TASK OBJECTIVE: Reproduce verbatim the line containing "color: #be185d ->" and every line that follows it through the end of the entries below, omitting all pictures.
━━━━━━
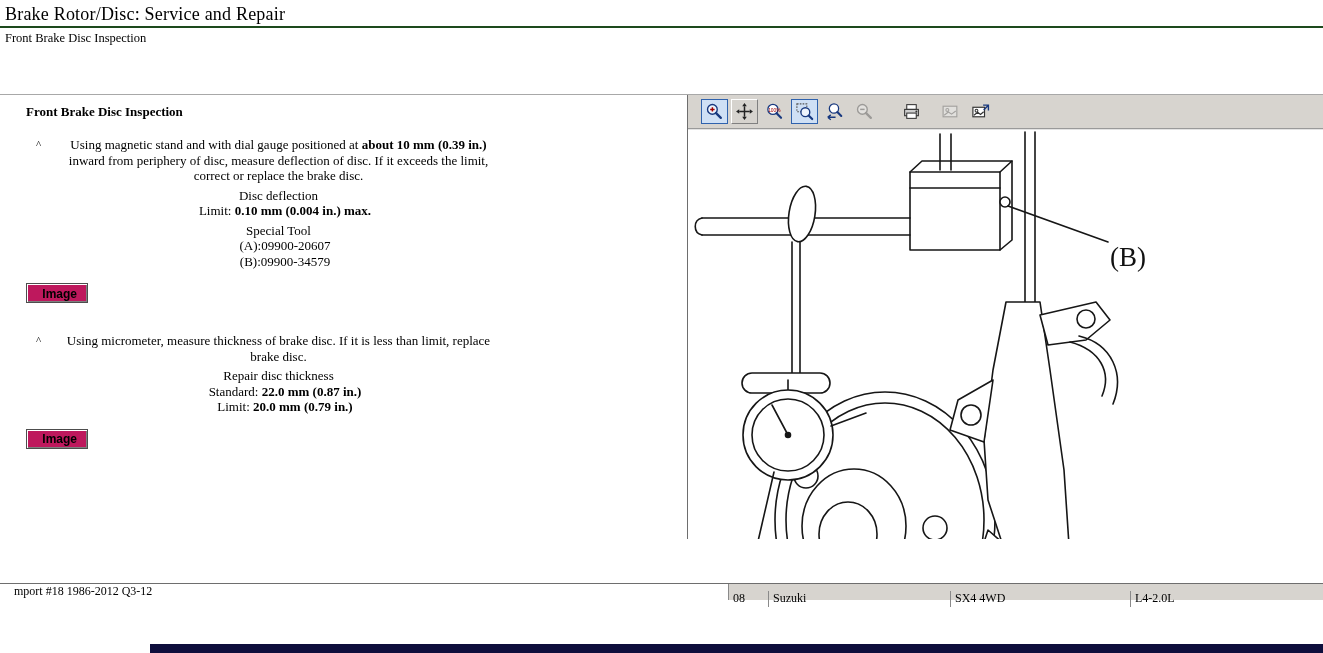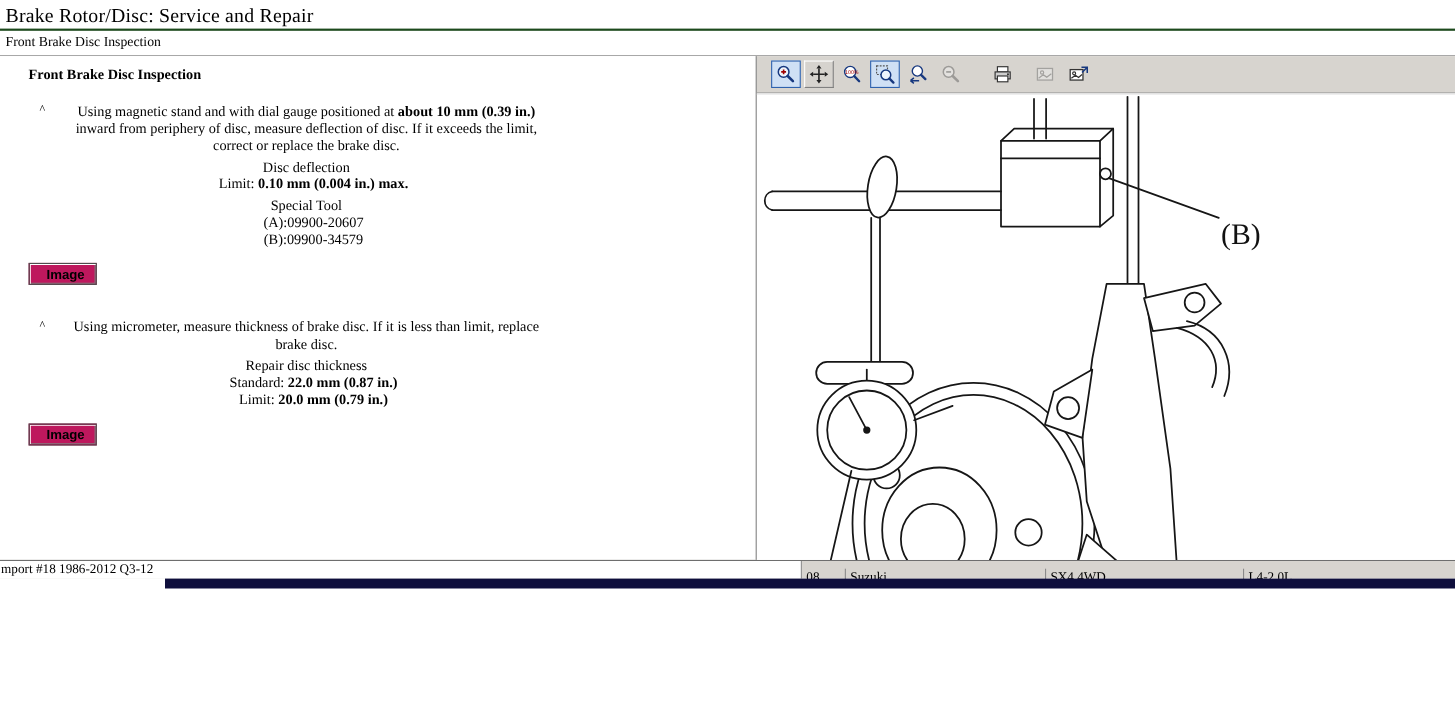"Brake Rotor/Disc: Service and Repair" .window { gap: none -> 44px; height: 535px -> 653px }
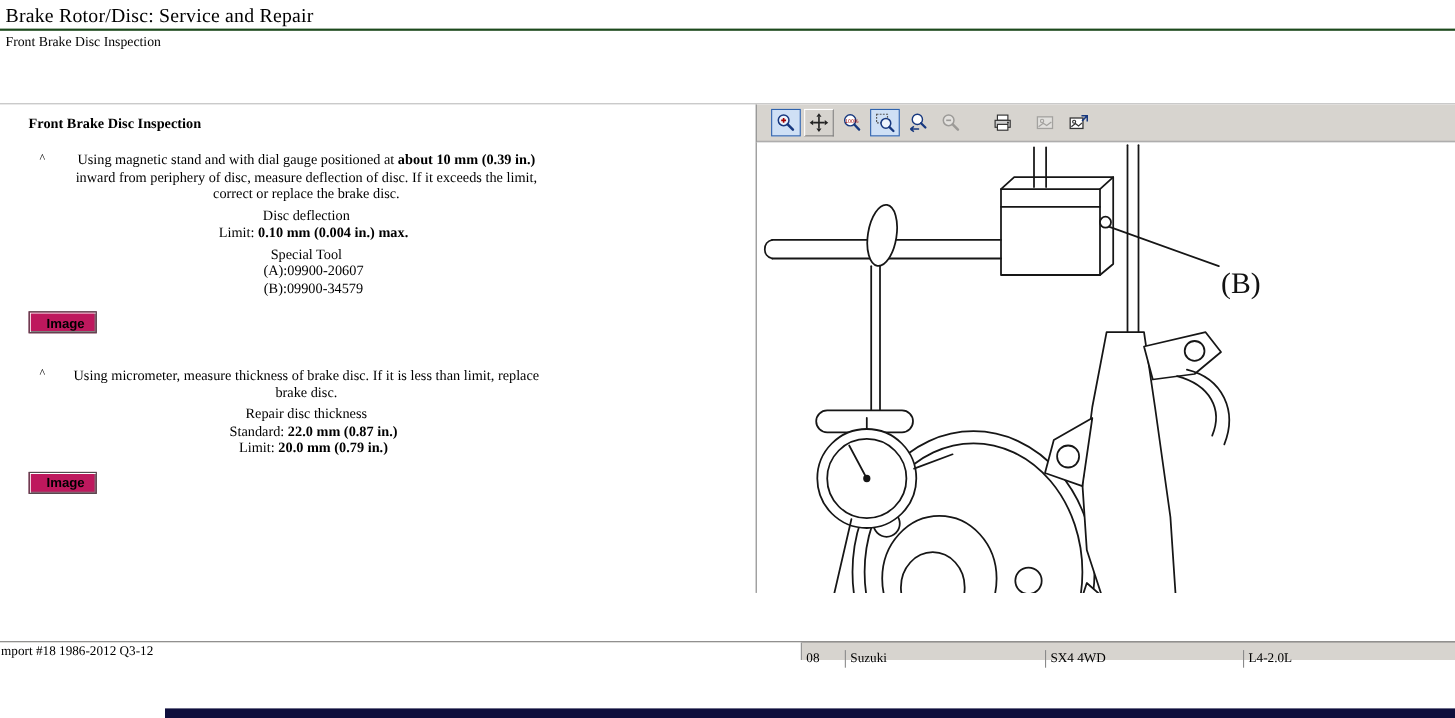"mport #18 1986-2012 Q3-12" .status-left { padding-left: 1px -> 14px }
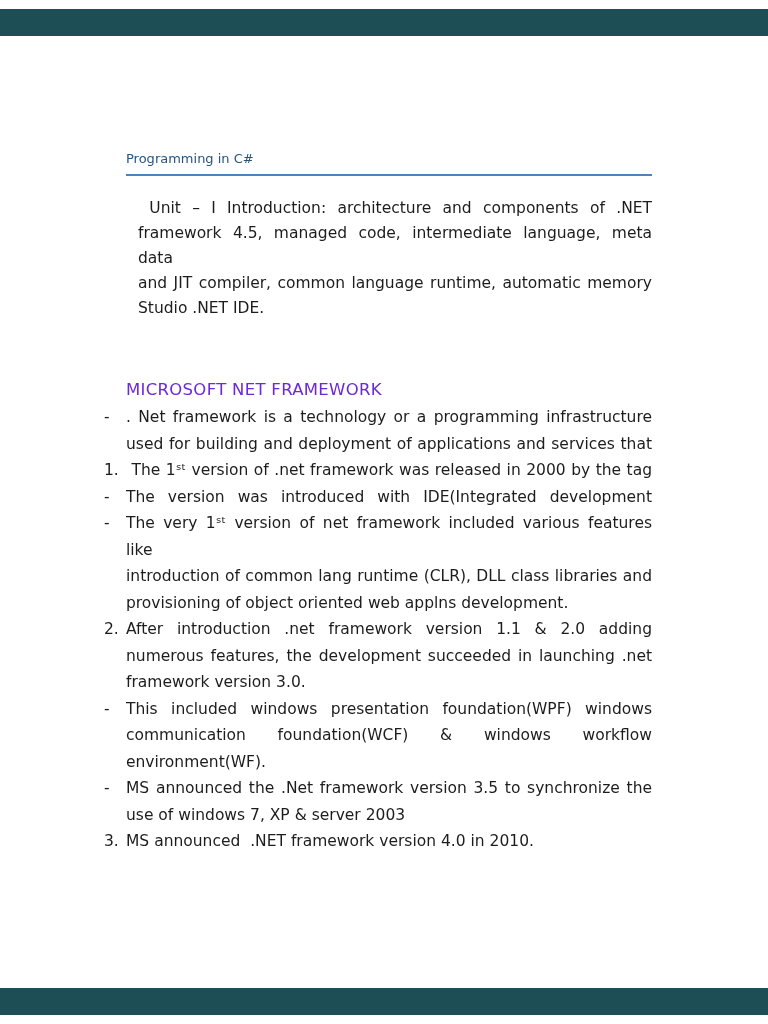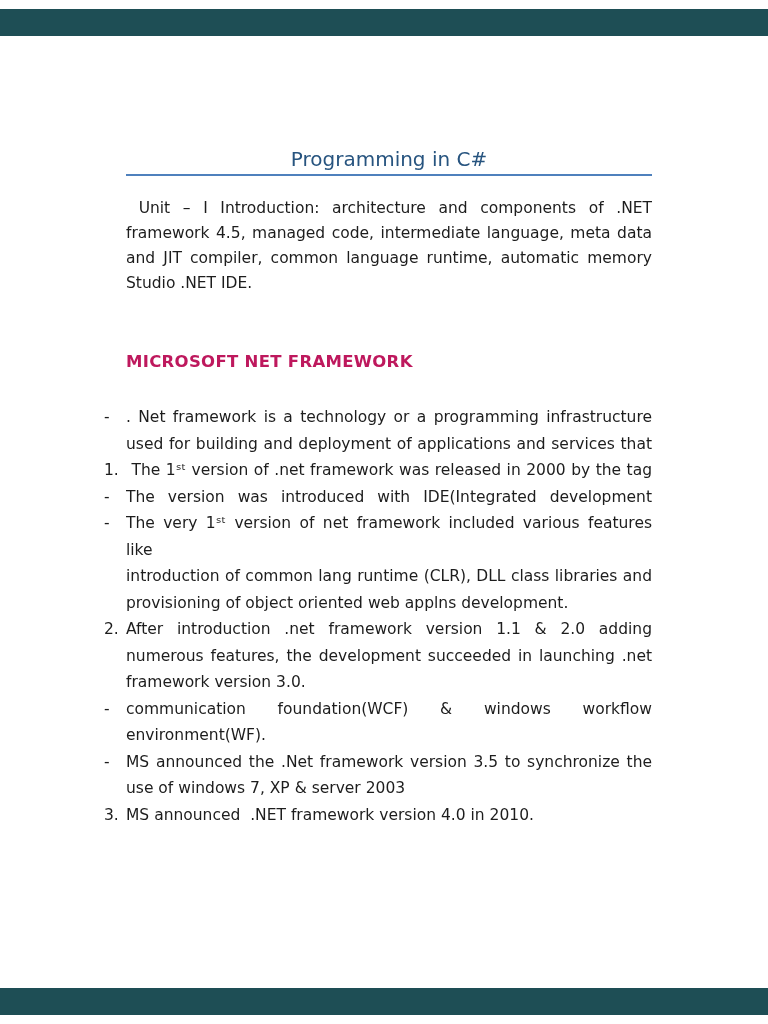"Programming in C#" .doc-title { font-size: 20px -> 13px; text-align: center -> none }
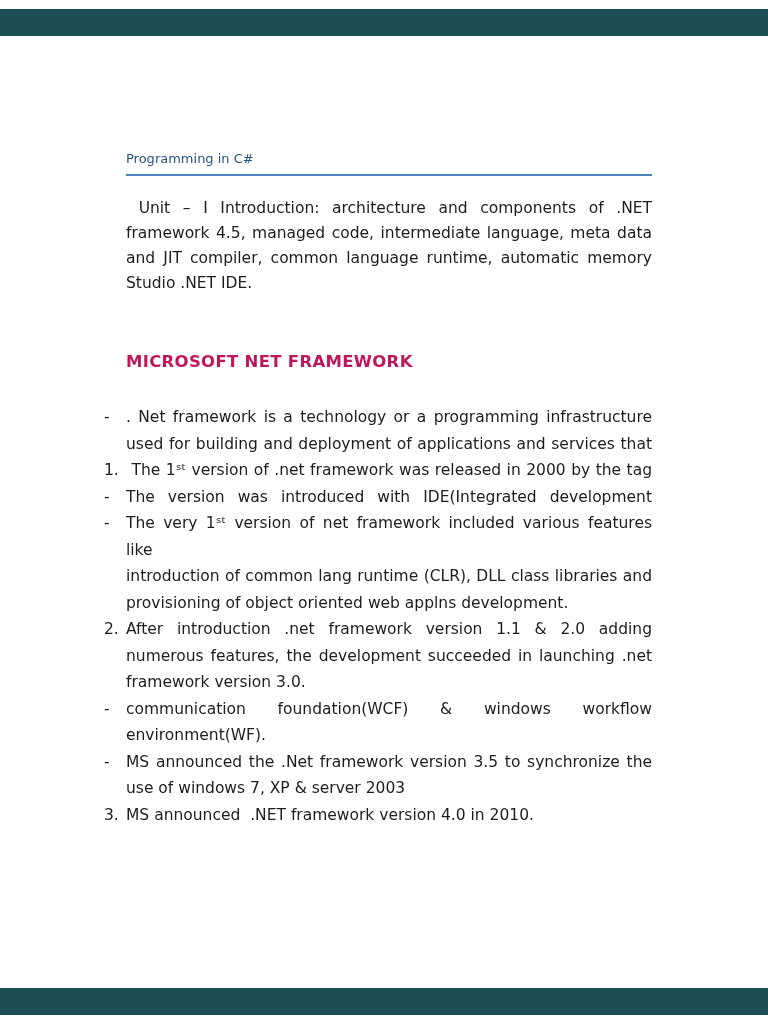"Unit – I Introduction: architecture" .intro .line { margin-left: none -> 12px }
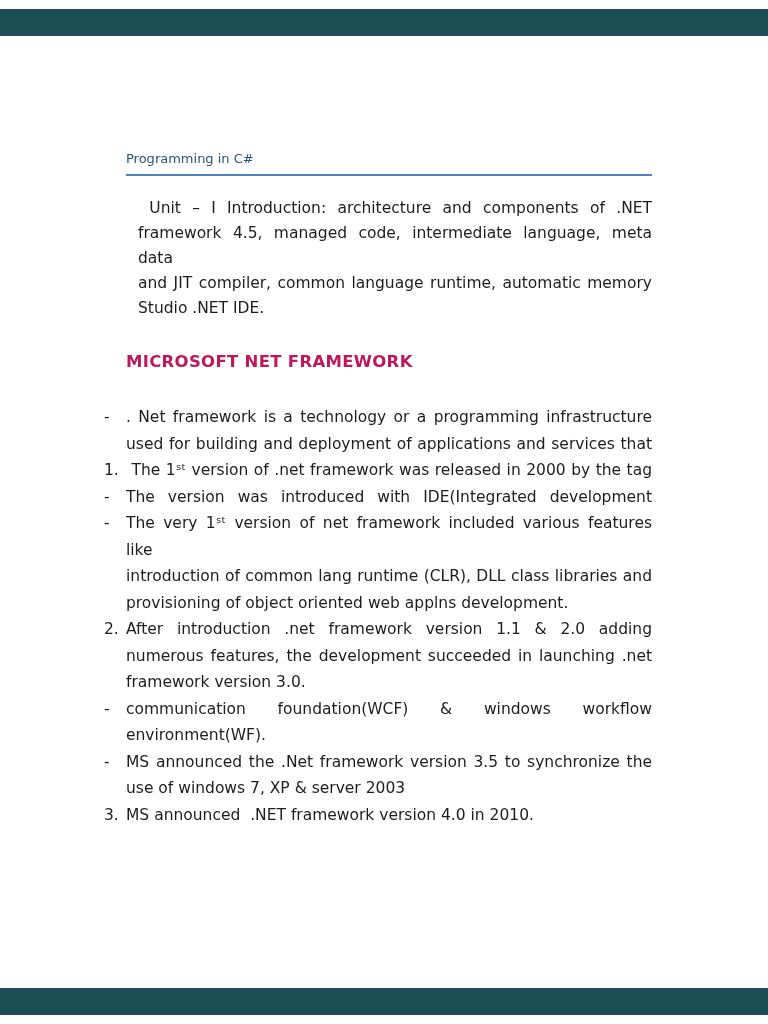"MICROSOFT NET FRAMEWORK" .heading { color: #be185d -> #6d28d9; font-weight: 700 -> 400; top: 352px -> 380px }
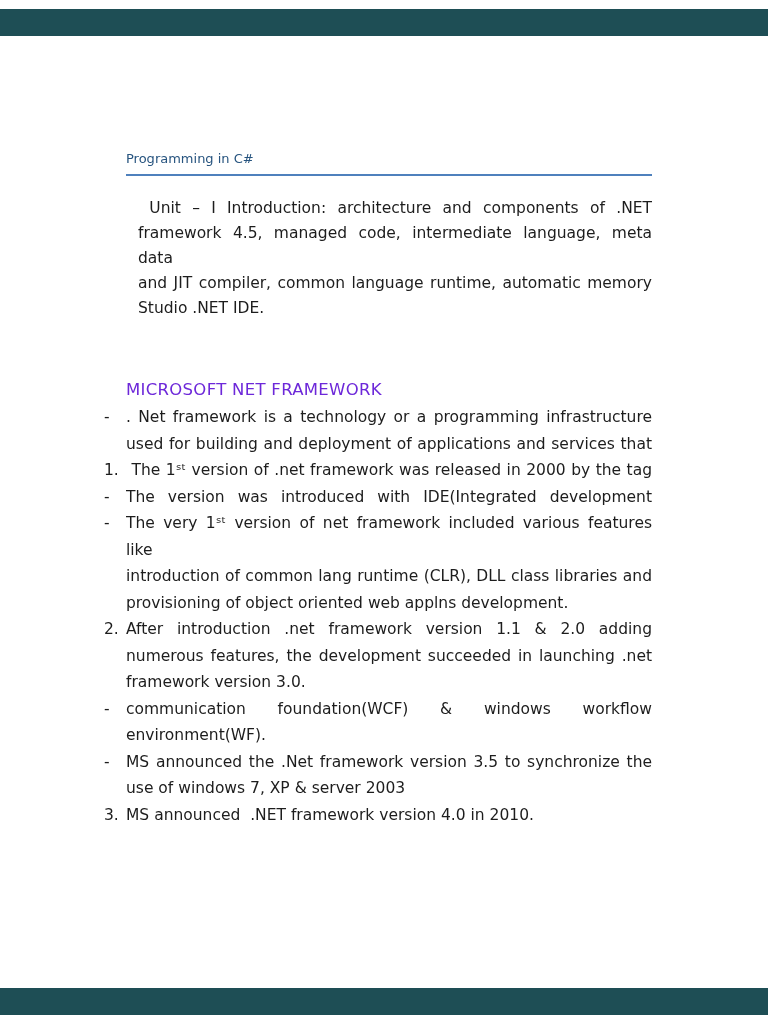"This included windows presentation" div.line { html: none -> <div>This included windows presentation foundation(WPF) windows</div> }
━━━━━━
FINISHED TASK:
"MICROSOFT NET FRAMEWORK" .heading { color: #be185d -> #6d28d9; font-weight: 700 -> 400; top: 352px -> 380px }
"This included windows presentation" div.line { html: none -> <div>This included windows presentation foundation(WPF) windows</div> }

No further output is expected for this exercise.